紀元前8世紀から始まり、同7世紀から6世紀にかけて全盛期を迎えたエトルリア文明の人々は、岩を直接削って墓を造っていた。ベイラー大学のSGARP(サン・ジュリアーノ考古学調査プロジェクト)は、2016年以降この地域で600以上のエトルリア人の墓を記録してきた。しかし、2025年6月までは、ローマ時代後期以降にすべての墓が略奪の被害に遭っており、本来の姿を留めているものは一つもなかった。ダヴィデ・ゾリ教授の指導のもと設立されたこのプロジェクトが、その統計を塗り替えたのである。
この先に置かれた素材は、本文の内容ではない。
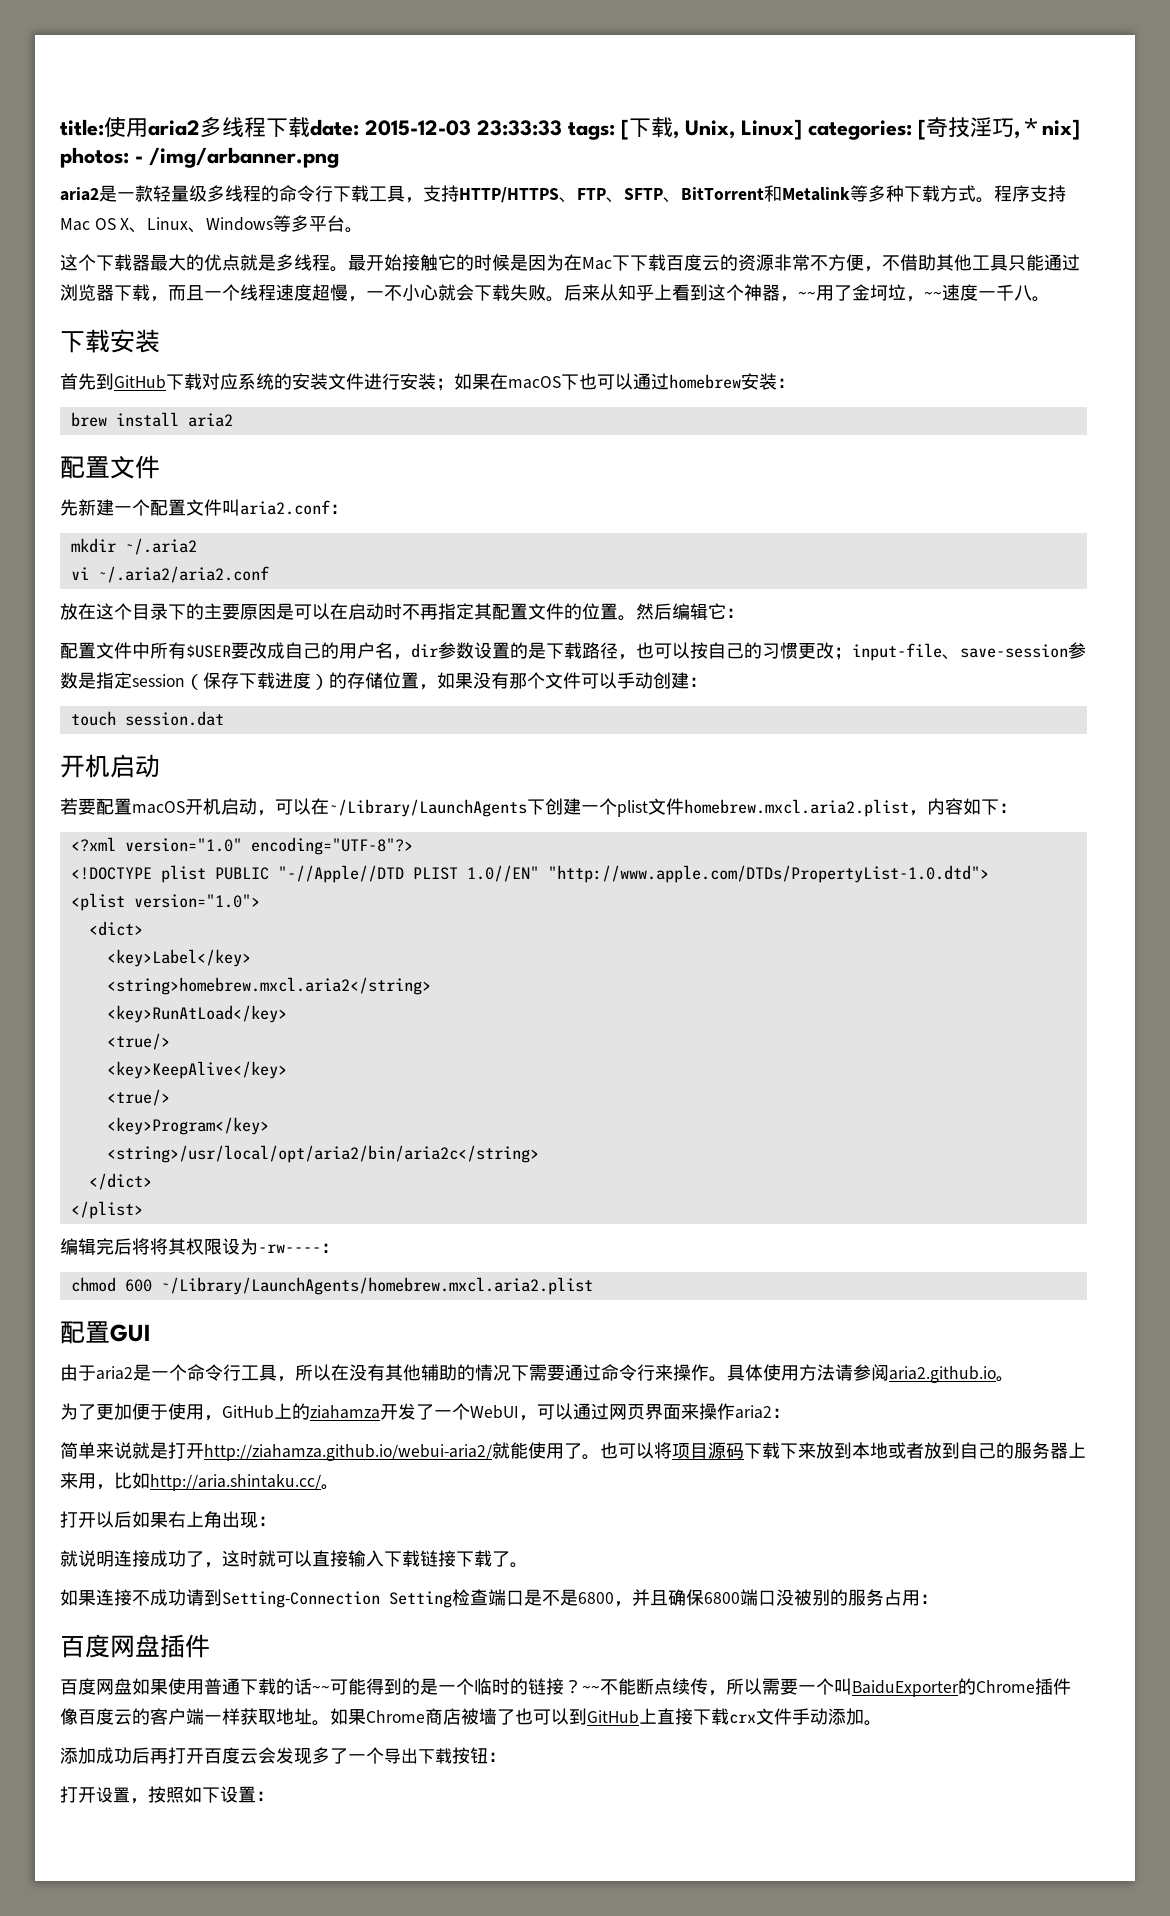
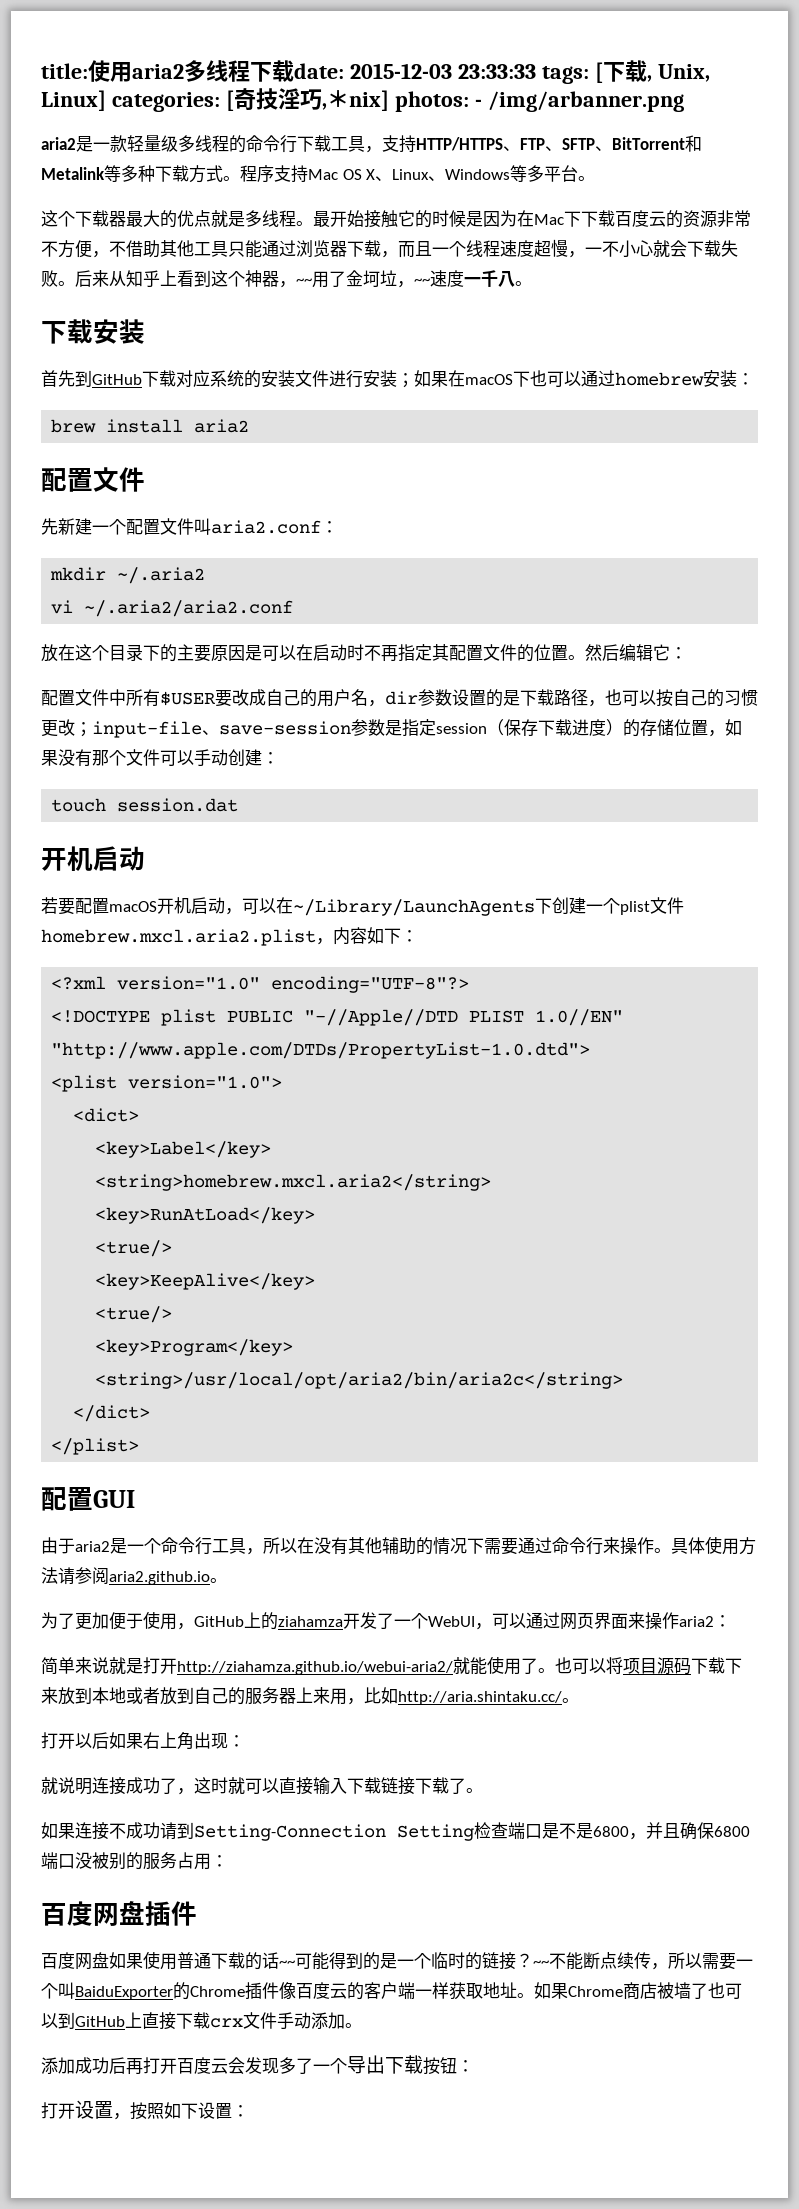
- 编辑完后将将其权限设为-rw----：
- chmod 600 ~/Library/LaunchAgents/homebrew.mxcl.aria2.plist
2025年6月27日に発見された最初の密封された墓には、4人の遺骨と100点以上の副葬品が収められていた。そこからわずか数メートル離れたカイオーロ地区で見つかった2つ目の墓は、規模こそ小さいものの、学術的な重要性は引けを取らない。南エトルリア考古学監督局の専門家によって、入り口が当時のままの石板で閉じられていることが確認された。この石板は一度も動かされた形跡がなく、こじ開けられた跡や隙間も見つかっていない。
考古学者たちが内部に入ると、そこには2人の死者が横たわっていた。そのうちの1人の傍らには、鋭い穂先を持つ槍が置かれており、これは男性、あるいは高い社会的地位を示している可能性が高い。副葬品の中には、大型の土器「オッレ」や、磨き上げられた黒色の「ブッケロ」の鉢、そして香油や香料を入れるためのギリシャ製の「アリバロス」が含まれていた。それぞれの遺物は本来配置された位置にそのまま残っており、これはエトルリア考古学において極めて稀なケースである。
こうした発見は、埋葬の儀式だけでなく、エトルリア社会の組織構造を再構築することを可能にする。遺物の配置、土器の選択、そして武器の存在は、生者と死者を結びつけていた複雑な信仰や、故人の地位が埋葬にどのように反映されていたかを物語っている。同じ場所で発見された、時代は異なるが未盗掘のまま保存されていた2つの墓は、短期間における埋葬習慣の変化を比較する貴重な機会を提供している。両方の墓から得られるデータは、エトルリア文化における東方化様式期からアルカイク期への移行期に、信仰がどのように変化したかを解明する手がかりとなるだろう。
現在、研究者たちは人骨と遺物の詳細な分析を計画している。埋葬された人々の年齢、性別、健康状態、そして副葬品の構成を調べることで、エトルリア人が死をどのように捉え、死後の世界が彼らの宇宙観の中でどのような位置を占めていたのかを理解できるはずだ。バルバラーノ・ロマーノ市の地域社会による支援と体系的な監視体制により、この地域が略奪から守られてきたことは既に明らかである。カイオーロ地区での発掘調査は2026年夏の終わりまで継続される予定であり、これほど狭い範囲で2つの完全な埋葬地が見つかったことは、近隣にまだ未盗掘の墓が存在する可能性を示唆している。
今回の発見は、遺物の保存状態がいかに脆く、かつ貴重であるかを示しており、それがなければ、私たちは単なる「物」だけでなく、先人たちがどのように生き、死んでいったのかという知識の層そのものを失ってしまうのである。たとえ数千年が経過していても、私たちがその声に耳を傾ける術を知っていれば、沈黙する石は人間同士の繋がりや儀式、そして故人への敬意について語りかけてくれるのだ。